Les opérations de décontamination ont par ailleurs permis d'abaisser la radioactivité du site. Entre 200 et 300 personnes travaillent ainsi à poser une résine sur le sol pour fixer les éléments radioactifs. "Ils enlèvent aussi méthodiquement les gravats et débris fortement irradiants disséminés autour des réacteurs, ajoute Thierry Charles. Ils ont par ailleurs colmaté les brèches et stoppé les fuites d'eau radioactives vers l'extérieur du site." Afin de protéger les opérations en cours, les salariés sont aussi en train de construire une digue de deux mètres de haut, comme rempart à un nouveau tsunami.
"LES OPÉRATIONS S'ÉTENDRONT SUR VINGT ANS"
"On sort petit à petit de la phase critique mais la situation reste délicate", tempère Bruno Comby.

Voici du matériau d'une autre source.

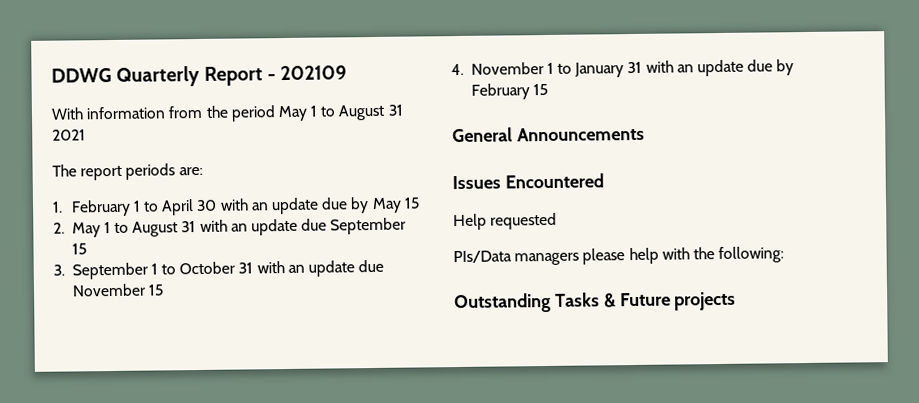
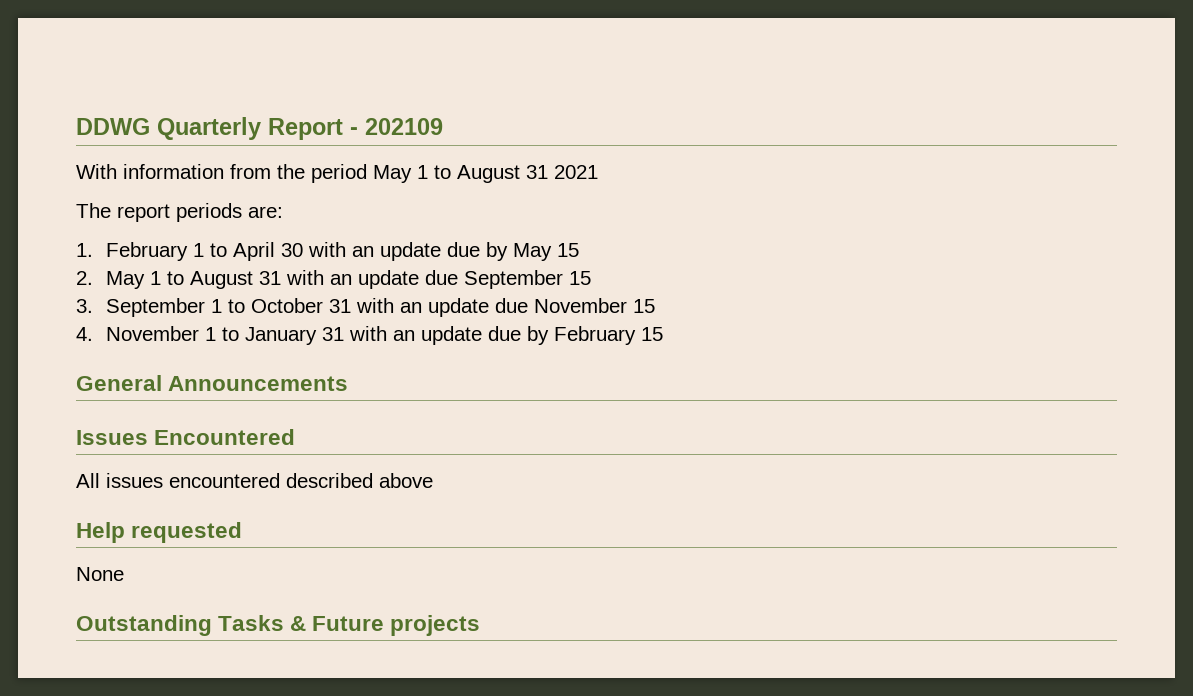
[453,212,558,231] [453,246,785,266] Help requested // PIs/Data managers please help with the following: -> [76,473,433,488] [76,522,243,543] [76,567,124,581] All issues encountered described above // Help requested // None

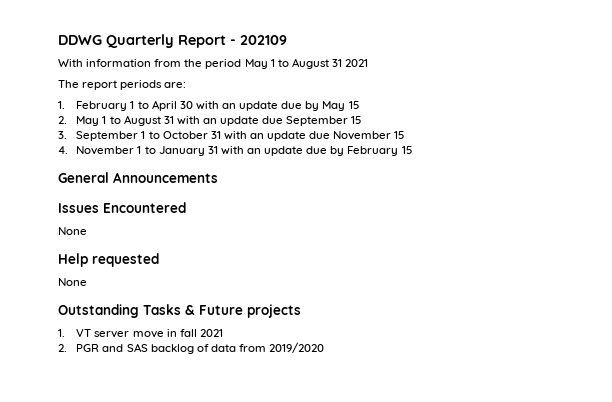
[76,473,433,488] // All issues encountered described above -> [58,227,87,235] // None
(481, 625) none -> [58,329,223,338] [58,342,325,354] // 1. VT server move in fall 2021 // 2. PGR and SAS backlog of data from 2019/2020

L'ampleur des opérations à mener est en effet considérable. Une fois le nouveau système de refroidissement opérant, Tepco devra s'atteler au démantèlement des combustibles. Or, le site de Fukushima-Daiichi compte près de 25 cœurs de réacteurs, soit 2 500 tonnes d'uranium et de plutonium, réparties entre les cuves et les piscines. "Aux Etats-Unis, lors de l'accident de Three Mile Island, il a fallu douze ans pour enlever le combustible dégradé d'un réacteur. A Fukushima, avec au moins quatre réacteurs endommagés, les opérations s'étendront sur vingt ans minimum", estime Thierry Charles.
Autant de temps où les régions autour de la centrale pourront rester polluées. "Les taux de radioactivité ont beau s'être stabilisés, les sols, nappes phréatiques et aliments sont toujours fortement contaminés, même à une centaine de kilomètres du site", assure Corinne Castanier, directrice de la Criirad (Commission de recherche et d'information indépendantes sur la radioactivité).
Contrairement à ce qui avait été fait à Tchernobyl en 1986, le Japon a évacué près de 80 000 personnes avant les premiers rejets radioactifs. Mais pour l'association, le périmètre de la zone interdite (20 km) reste insuffisant. "Dans les années à venir, déclare Corinne Castanier, nous craignons des conséquences pour la santé bien plus importantes que ce qu'affirme le gouvernement nippon."